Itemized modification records
___

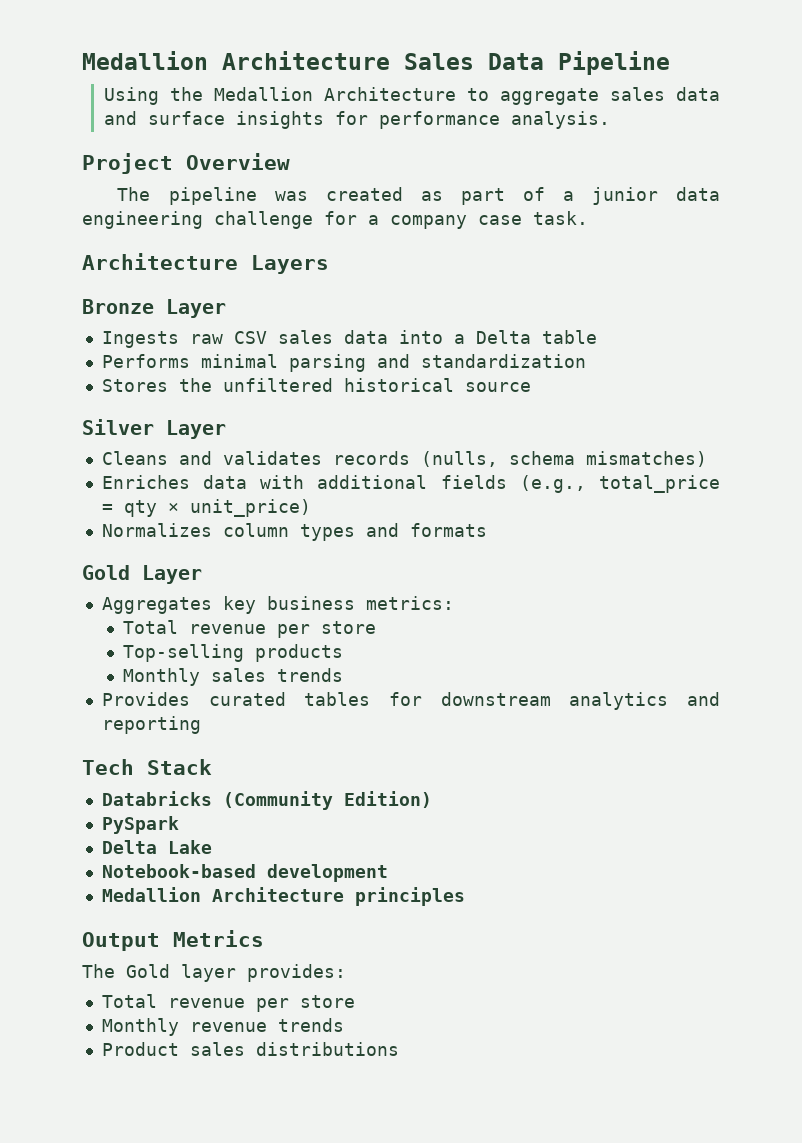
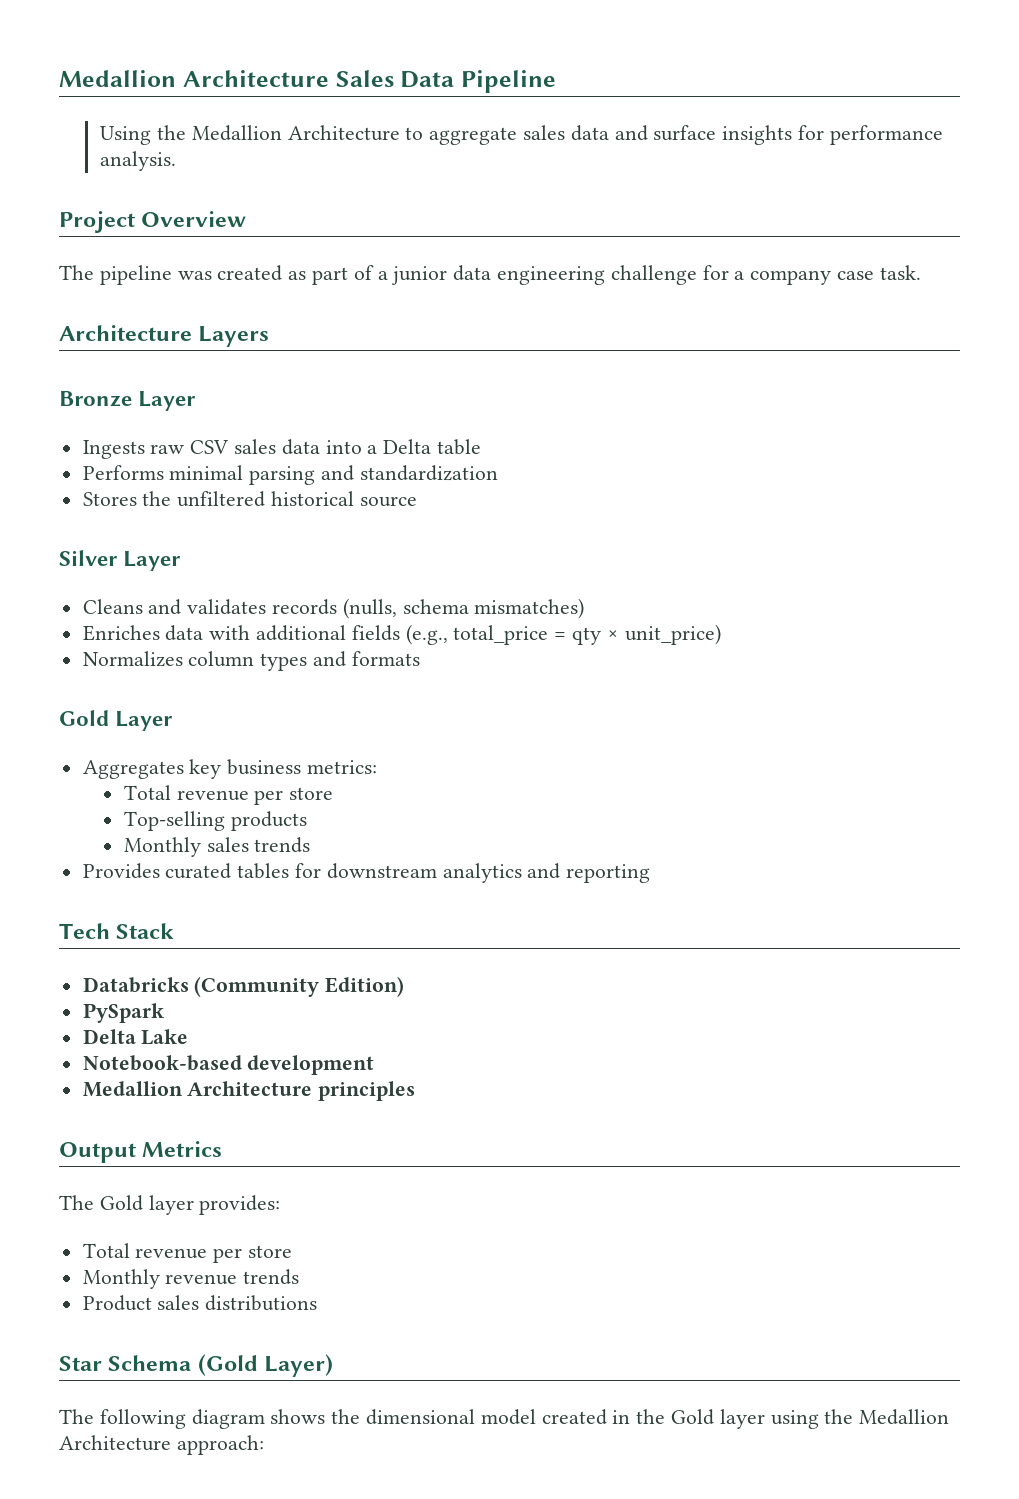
+ Star Schema (Gold Layer)
+ The following diagram shows the dimensional model created in the Gold layer using the Medallion Architecture approach:

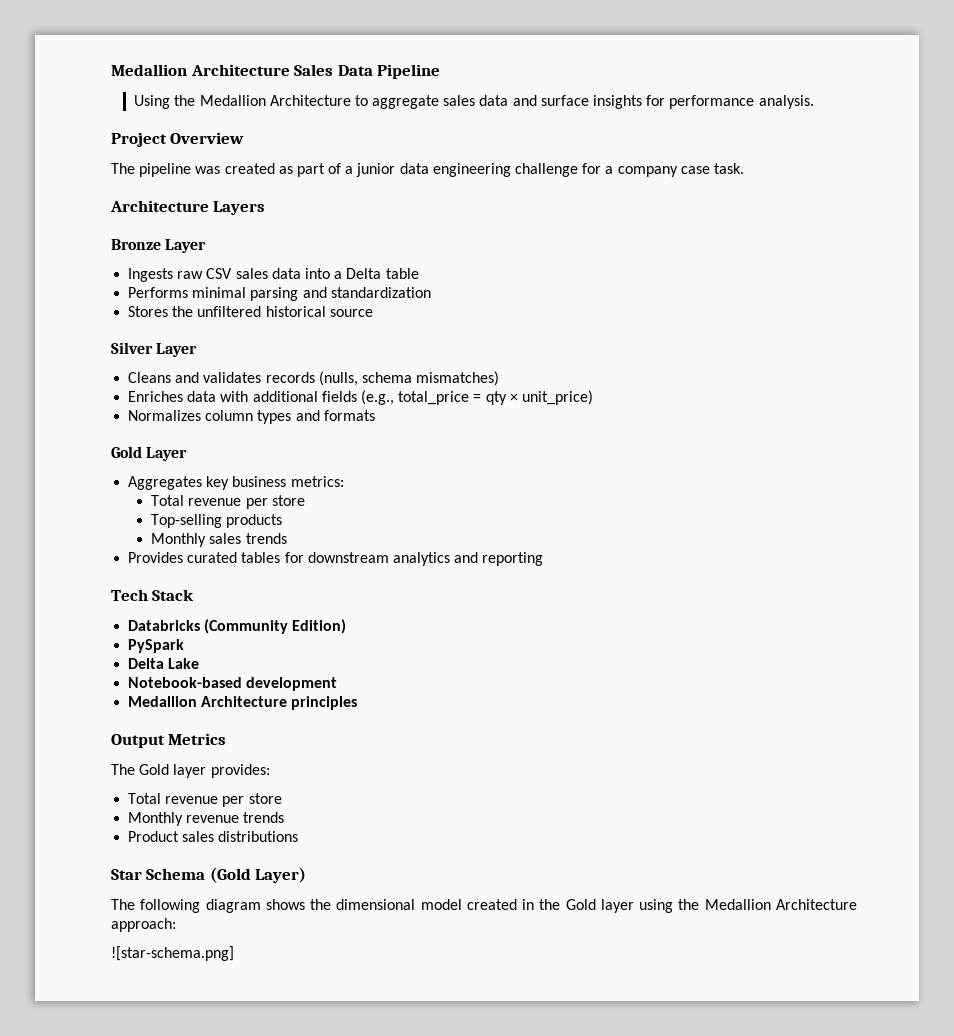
+ ![star-schema.png]

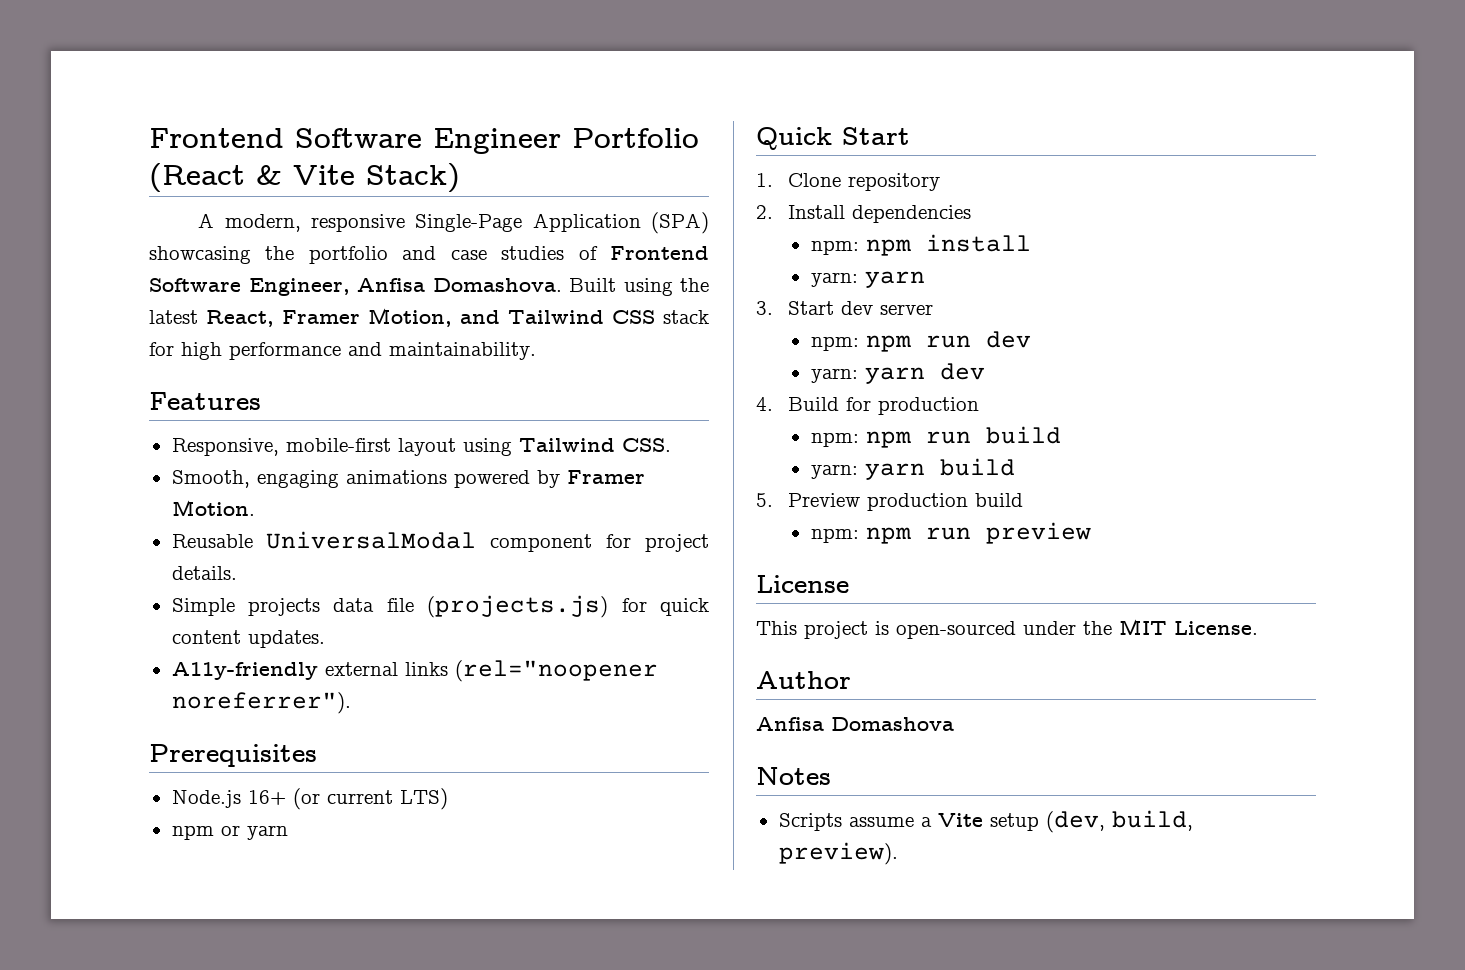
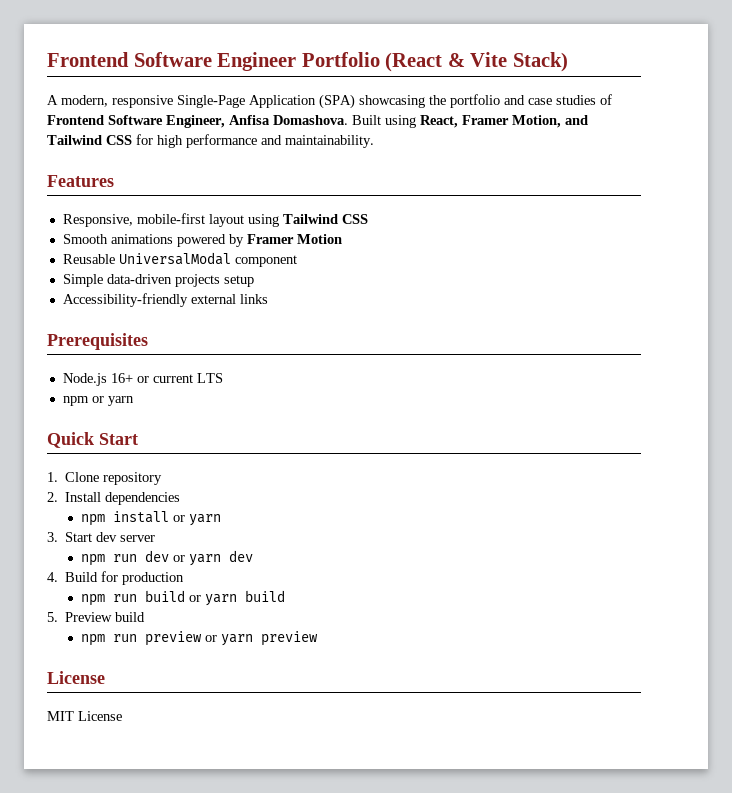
- Built using the latest React, Framer Motion, and Tailwind CSS stack for high performance and maintainability.
+ Built using React, Framer Motion, and Tailwind CSS for high performance and maintainability.
- Responsive, mobile-first layout using Tailwind CSS.
- Smooth, engaging animations powered by Framer Motion.
+ Responsive, mobile-first layout using Tailwind CSS
+ Smooth animations powered by Framer Motion
- Reusable UniversalModal component for project details.
- Simple projects data file (projects.js) for quick content updates.
- A11y-friendly external links (rel="noopener noreferrer").
+ Reusable UniversalModal component
+ Simple data-driven projects setup
+ Accessibility-friendly external links
- Node.js 16+ (or current LTS)
+ Node.js 16+ or current LTS
- npm: npm install
- yarn: yarn
+ npm install or yarn
- npm: npm run dev
- yarn: yarn dev
+ npm run dev or yarn dev
- npm: npm run build
- yarn: yarn build
+ npm run build or yarn build
- 5. Preview production build
- npm: npm run preview
+ 5. Preview build
+ npm run preview or yarn preview
  License
- This project is open-sourced under the MIT License.
- Author
- Anfisa Domashova
- Notes
- Scripts assume a Vite setup (dev, build, preview).
+ MIT License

___

Action item
Every line above needs to be written out again as it stands. Pictures do not belong in the copy.

Answer box
+ Star Schema (Gold Layer)
+ The following diagram shows the dimensional model created in the Gold layer using the Medallion Architecture approach:

+ ![star-schema.png]

- Built using the latest React, Framer Motion, and Tailwind CSS stack for high performance and maintainability.
+ Built using React, Framer Motion, and Tailwind CSS for high performance and maintainability.
- Responsive, mobile-first layout using Tailwind CSS.
- Smooth, engaging animations powered by Framer Motion.
+ Responsive, mobile-first layout using Tailwind CSS
+ Smooth animations powered by Framer Motion
- Reusable UniversalModal component for project details.
- Simple projects data file (projects.js) for quick content updates.
- A11y-friendly external links (rel="noopener noreferrer").
+ Reusable UniversalModal component
+ Simple data-driven projects setup
+ Accessibility-friendly external links
- Node.js 16+ (or current LTS)
+ Node.js 16+ or current LTS
- npm: npm install
- yarn: yarn
+ npm install or yarn
- npm: npm run dev
- yarn: yarn dev
+ npm run dev or yarn dev
- npm: npm run build
- yarn: yarn build
+ npm run build or yarn build
- 5. Preview production build
- npm: npm run preview
+ 5. Preview build
+ npm run preview or yarn preview
  License
- This project is open-sourced under the MIT License.
- Author
- Anfisa Domashova
- Notes
- Scripts assume a Vite setup (dev, build, preview).
+ MIT License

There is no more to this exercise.